Grameen Veolia Water au Bangladesh

Veolia Eau s’est associé en mars 2008 à Grameen pour développer l’accès à l’eau au Bangladesh. Financée à 50 % par Veolia Water et 50 % par Grameen Healthcare, cette Joint Venture apportera à terme de l’eau potable à 100 000 habitants pour un investissement total évalué à 500 000 €.

Veolia Eau doit construire des ouvrages de production d’eau potable à partir des eaux de surface, assurer leur bon fonctionnement et former le personnel. Grameen Bank se charge de négocier avec les villages, d’élaborer un modèle de gestion et une tarification adaptés aux populations, et de s’occuper de la distribution d’eau.

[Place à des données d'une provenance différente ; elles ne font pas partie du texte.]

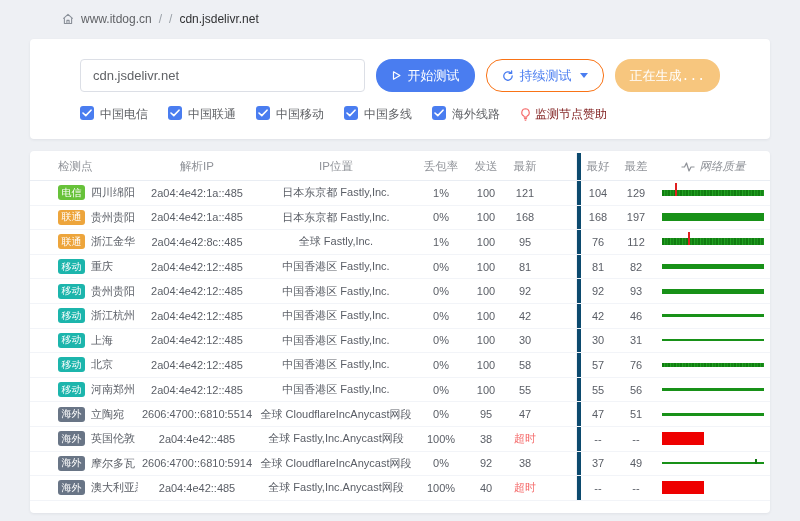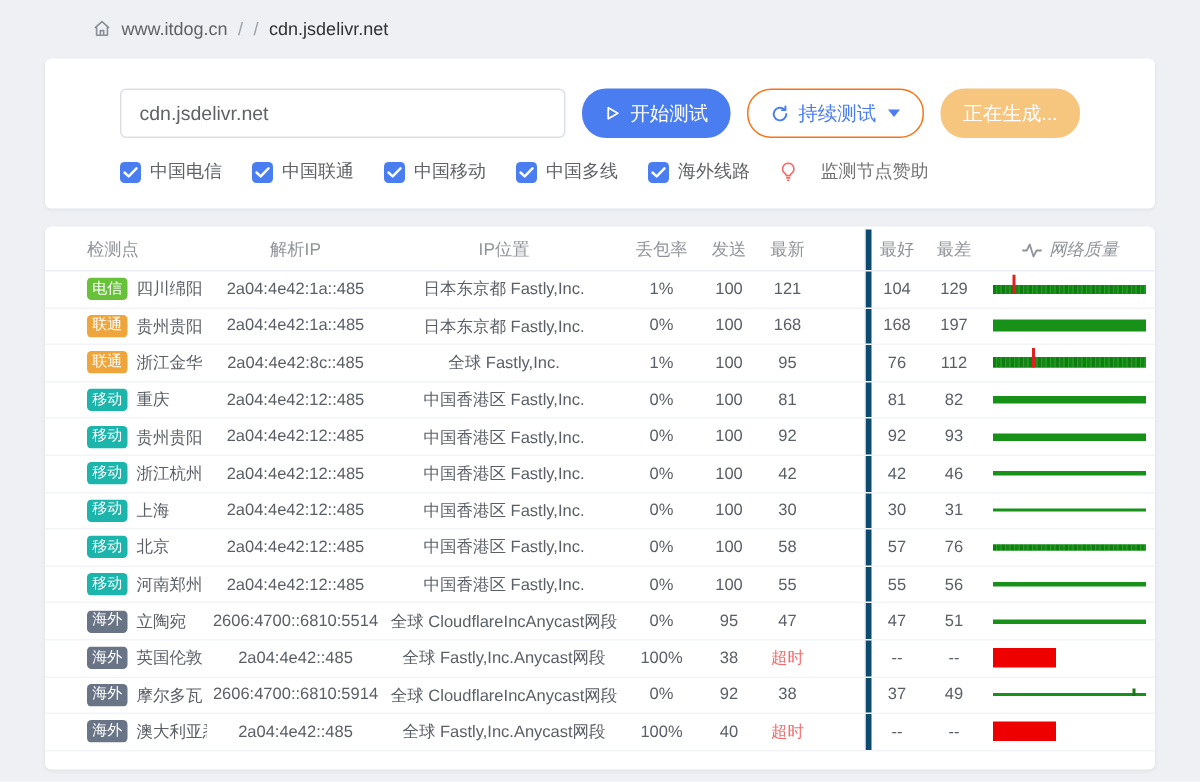"开始测试" .btn { font-family: Liberation Sans, sans-serif -> Liberation Mono, monospace }
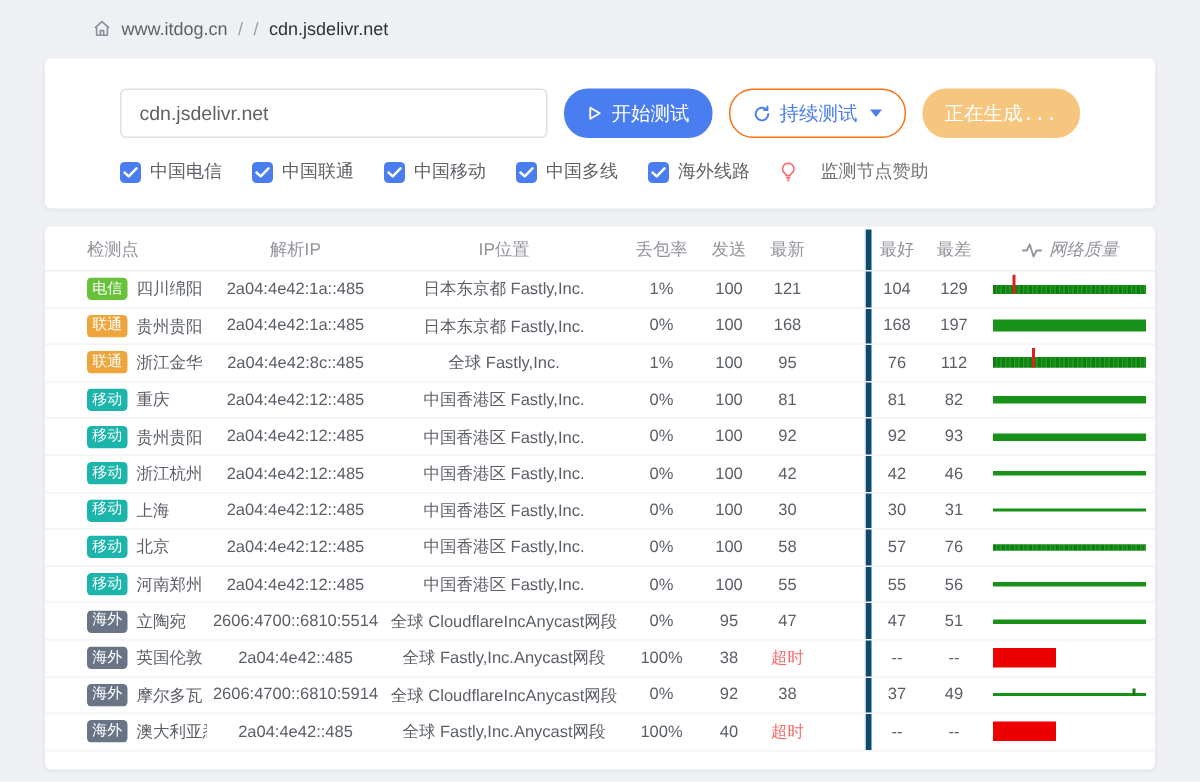"中国电信" .isp { align-items: center -> flex-start }
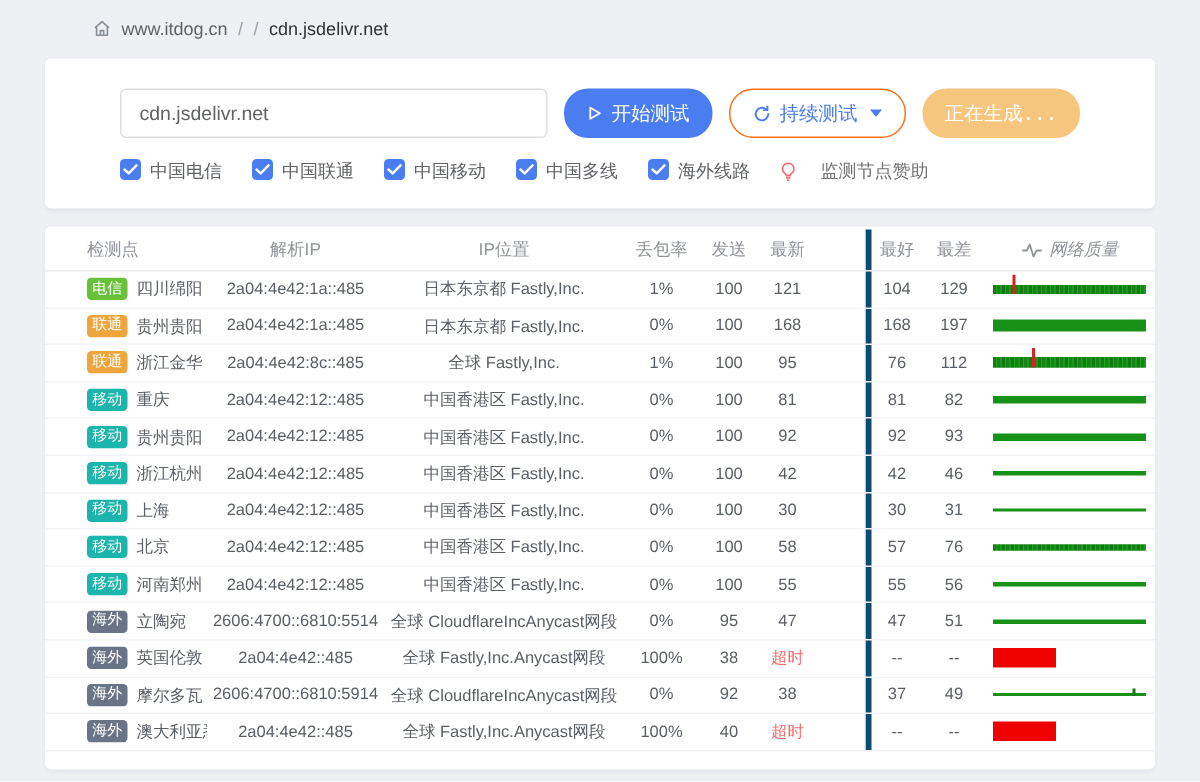"监测节点赞助" .sponsor { color: #737373 -> #7f1d1d; gap: 16px -> 4px }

Le principe de la Grameen Veolia Water répond aux objectifs du social business : des bénéfices possibles mais pas de dividendes pour les actionnaires.  En conséquence, l’intégralité des bénéfices sera réinjectée dans le projet pour financer son expansion ou le répliquer.

Grameen Veolia Water a inauguré sa première unité de production potable en avril 2009. Un ensemble de bornes fontaines alimentées par un réseau, permet de fournir de l’eau potable aux habitants de Goalmari (20.000 habitants). Ce village est situé à 100 km de Dhaka, dans une zone rurale où les nappes phréatiques sont naturellement chargées en arsenic.

Une extension du réseau est prévue dans la première partie de l’année 2010 pour alimenter le village voisin de Padua (20.000 habitants).

L’investissement initial devra être remboursé par les ventes d’eau potable.

Auparavant, les habitants avaient uniquement accès à l’eau de rivière polluée biologiquement (cause de diarrhées) ou à l’eau de nappes phréatiques, naturellement contaminée en arsenic (facteur de cancer de la peau et des poumons). Cette eau est gratuite mais non potable. L’eau Grameen Veolia Water est potable (critères de l’OMS) et est facturée environ 2 centimes d‘euros les 10 litres. Son prix a été calculé par la Grameen Bank en fonction des capacités financières des habitants

Une évaluation d’impact est en cours de développement en partenariat avec l’Institut de l’Entrepreneuriat et de l’Innovation Social à l’ESSEC. Une évaluation sanitaire est également en cours, en partenariat avec un institut local ICDDRB et l’OMS.